Nein, das gibt es nicht, jede SSD bzw HDD ist auch für Extern Einsatz geeignet.

Der Fehler könnte auch am Gehäuse liegen, bzw an deren Elektronik, andere Platten funktionieren darin normal ?


----------



## .marius. (19. April 2014)

*AW: SSD wird über usb nicht erkannt*

erstmal danke für die antwort

ob sie intern geht werd ich gleich mal testen.

mfg marius

update:

unter sata genau das selbe Arbeitsplatzt: 71,1MB von 99,9MB


----------



## DerBusch13 (19. April 2014)

*AW: SSD wird über usb nicht erkannt*

Dies könnte vllt an der SSD selber liegen, wann hast du denn die SSD gekauft bzw. wie alt ist sie, und hast du sie öfter formatiert oder die SSD öfter defragmentiert ?!


----------



## RealMadnex (19. April 2014)

*AW: SSD wird über usb nicht erkannt*

@.marius.
Wie hast du genau versucht die SSD "umzuformatieren"?


----------



## .marius. (19. April 2014)

Die ssd hab ich heut erst gekauft.

Ums genau zu sagen wollt ich sie wegen dem problem formatieren aber ueber usd unter windows tat sich nix, sonnst hab ich noch nichts gemacht.


Mfg marius


----------



## RealMadnex (19. April 2014)

*AW: SSD wird über usb nicht erkannt*

Schildere doch mal was du genau gemacht hast.


----------



## coolbigandy (19. April 2014)

*AW: SSD wird über usb nicht erkannt*

versuch mal des
Erstellen und Formatieren einer Festplattenpartition - Hilfe zu Microsoft Windows


----------



## ich111 (19. April 2014)

*AW: SSD wird über usb nicht erkannt*

Äh warum willlst du die SSD extern verwenden und die SSD durch USB ausbremsen?


----------



## Combi (19. April 2014)

*AW: SSD wird über usb nicht erkannt*

ähm,tips über tips und alles falsch.
mann jungs,es ist das simpelste...er hat den bereich der ssd noch gar nicht partitoniert !!!!!!!!!!!!!

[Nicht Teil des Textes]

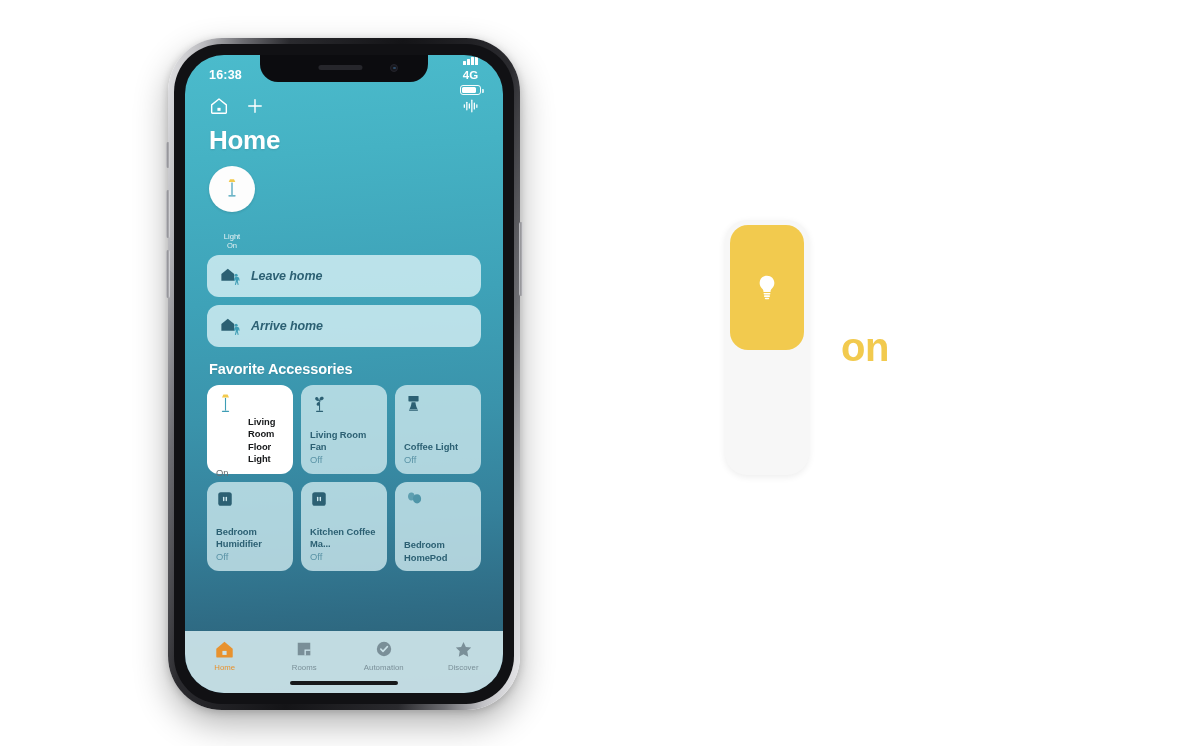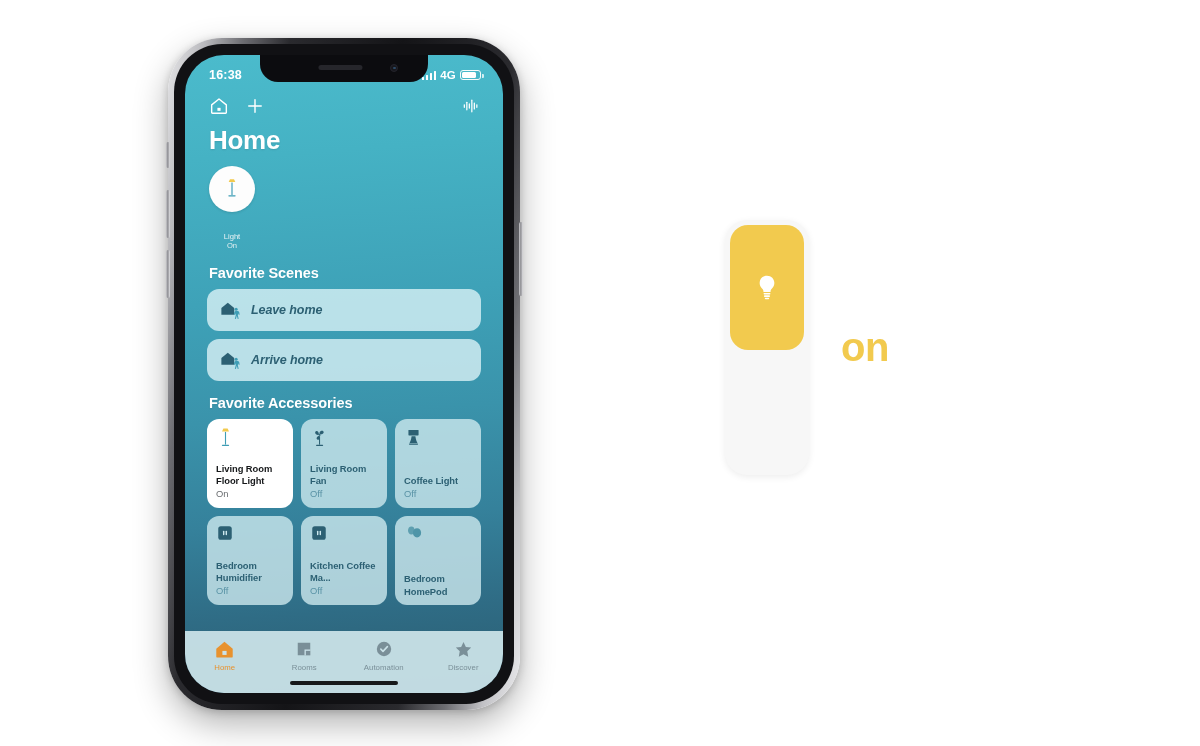"4G" .sb-right { flex-direction: none -> column }
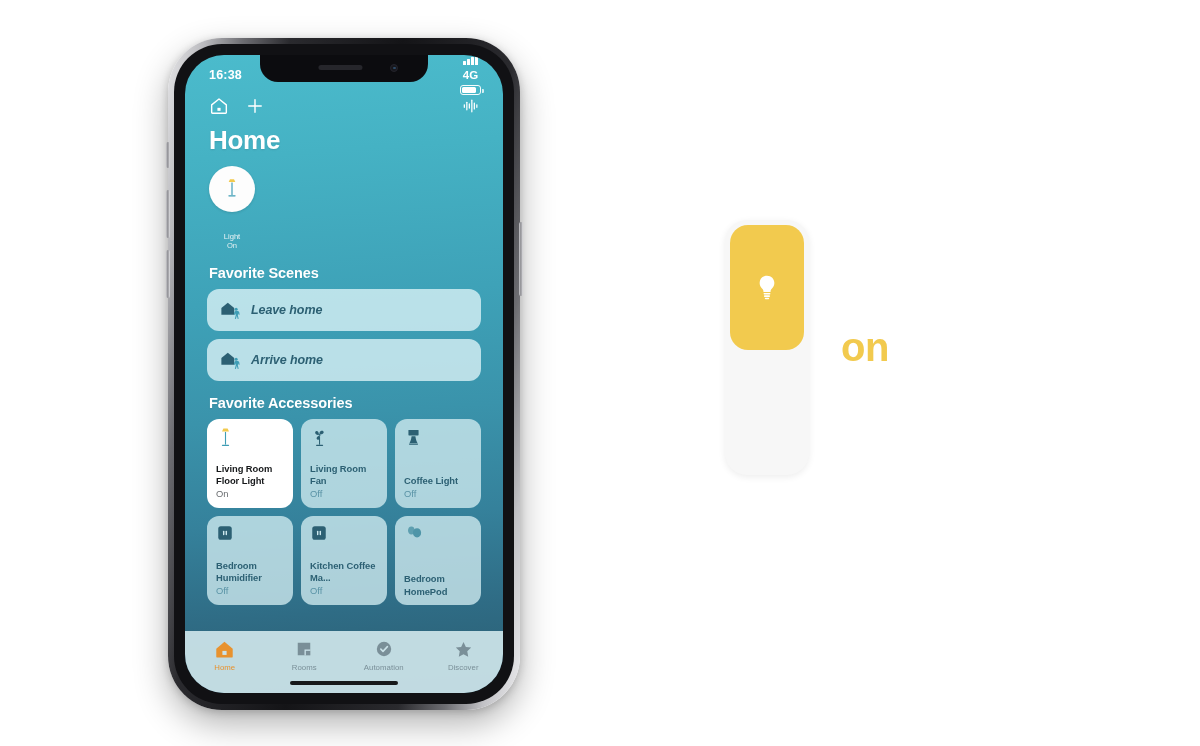"Favorite Scenes" div.section-title { html: <div>Favorite Scenes</div> -> none }
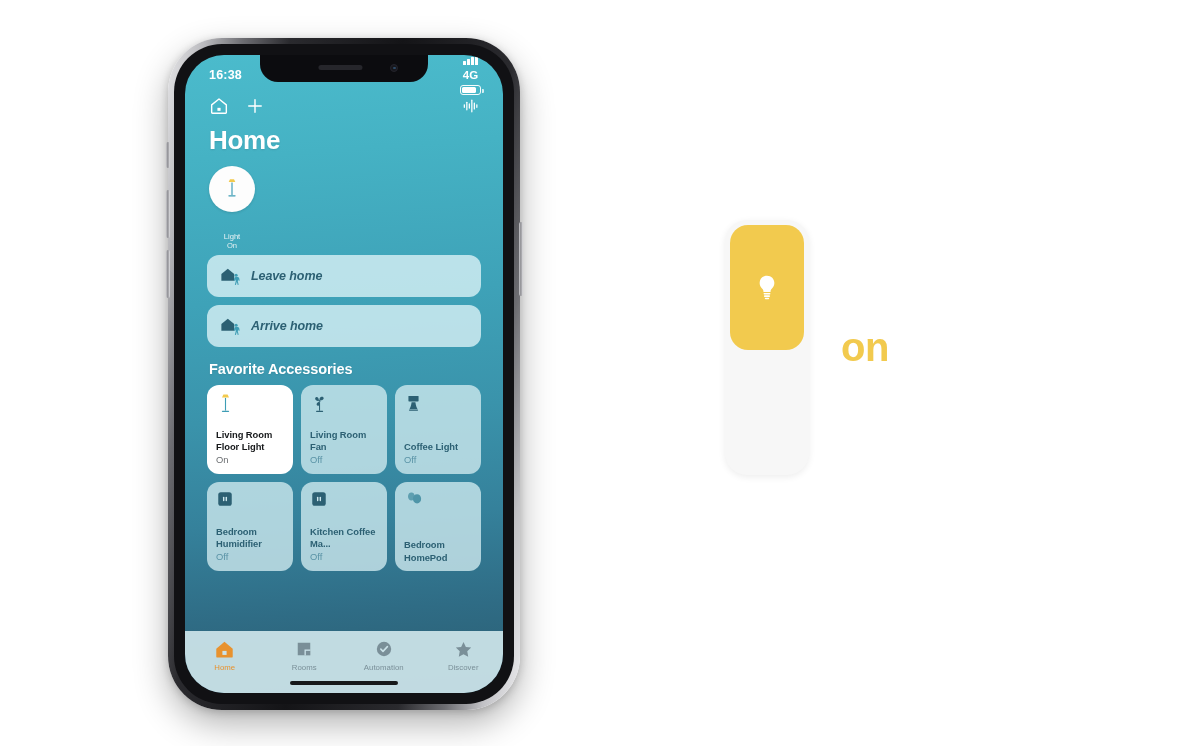"Living Room Floor Light" .acc.on .acc-name { margin-left: none -> 32px }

ich weis nicht,ob es extern geht,normalerweise,sind externe schon partitioniert.
die simpelste methode..ssd an den ps intern anklemmen.
dann auf: systemsteuerung....verwaltung....computerverwaltung...datenspeicher....datenträgerverwaltung....dann ein letztes mal doppelklick und du hast alle hdd´s und ssd´d vor dir.
einschliesslich der nichtpartitionierten ssd.
linksklick drauf,rechtsklick...in ein einfaches volumen formatieren..fertig....einen laufwerksbuchstaben geben,bei grossen ssd´s oder hdd´s kannst du jetzt zb aus 1tb partitionen 2x 500gb machen...
also größen festlegen.

sieht so aus das menue,für die partitionierung:




			Dieser Inhalt steht nur eingeloggten Mitgliedern zur Verfügung.


----------



## ΔΣΛ (19. April 2014)

*AW: SSD wird über usb nicht erkannt*



ich111 schrieb:


> Äh warum willlst du die SSD extern verwenden und die SSD durch USB ausbremsen?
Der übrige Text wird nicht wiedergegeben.